I'd like the full listing transcribed exactly, with no images included.

Start of EXERCISE INPUT

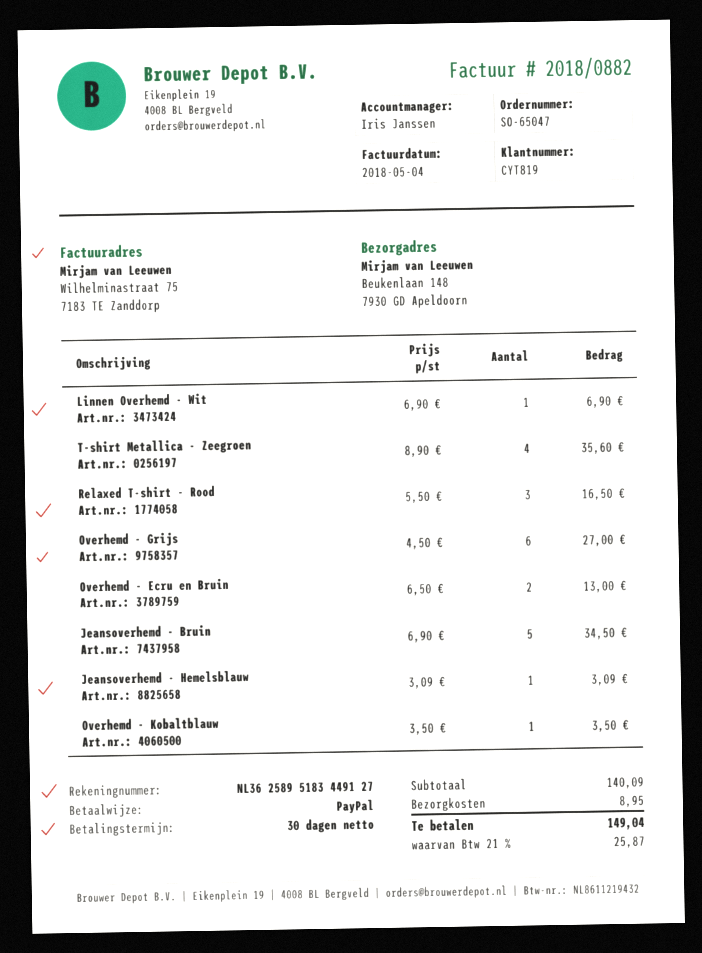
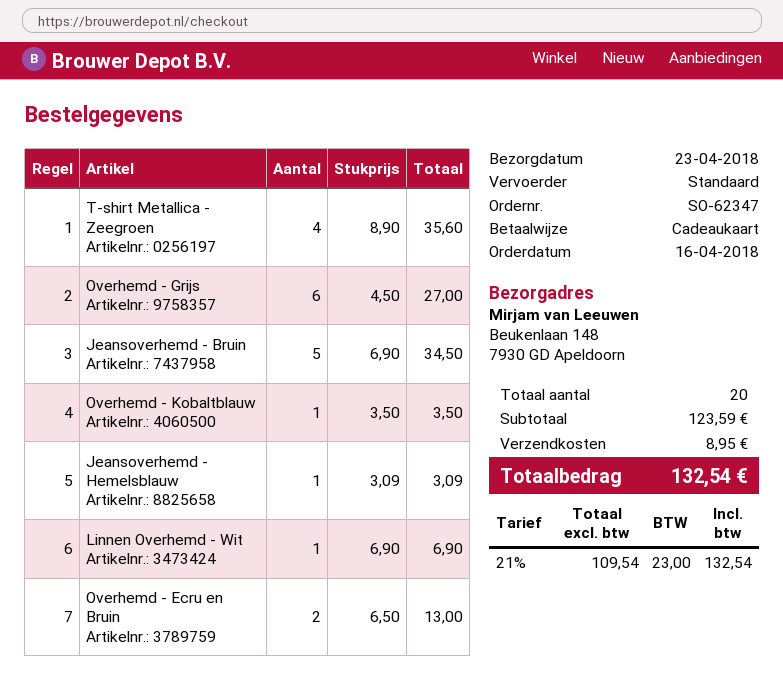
order number: SO-65047 -> SO-62347
payment method: PayPal -> gift card
Relaxed T-shirt - Rood: 3 x 5.50 = 16.50 -> none
subtotal: 140.09 -> 123.59
tax: 21% = 25.87 -> 21% = 23.00
total: 149.04 -> 132.54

End of EXERCISE INPUT

== RESULT OF THIS TASK ==
order number: SO-65047 -> SO-62347
payment method: PayPal -> gift card
Relaxed T-shirt - Rood: 3 x 5.50 = 16.50 -> none
subtotal: 140.09 -> 123.59
tax: 21% = 25.87 -> 21% = 23.00
total: 149.04 -> 132.54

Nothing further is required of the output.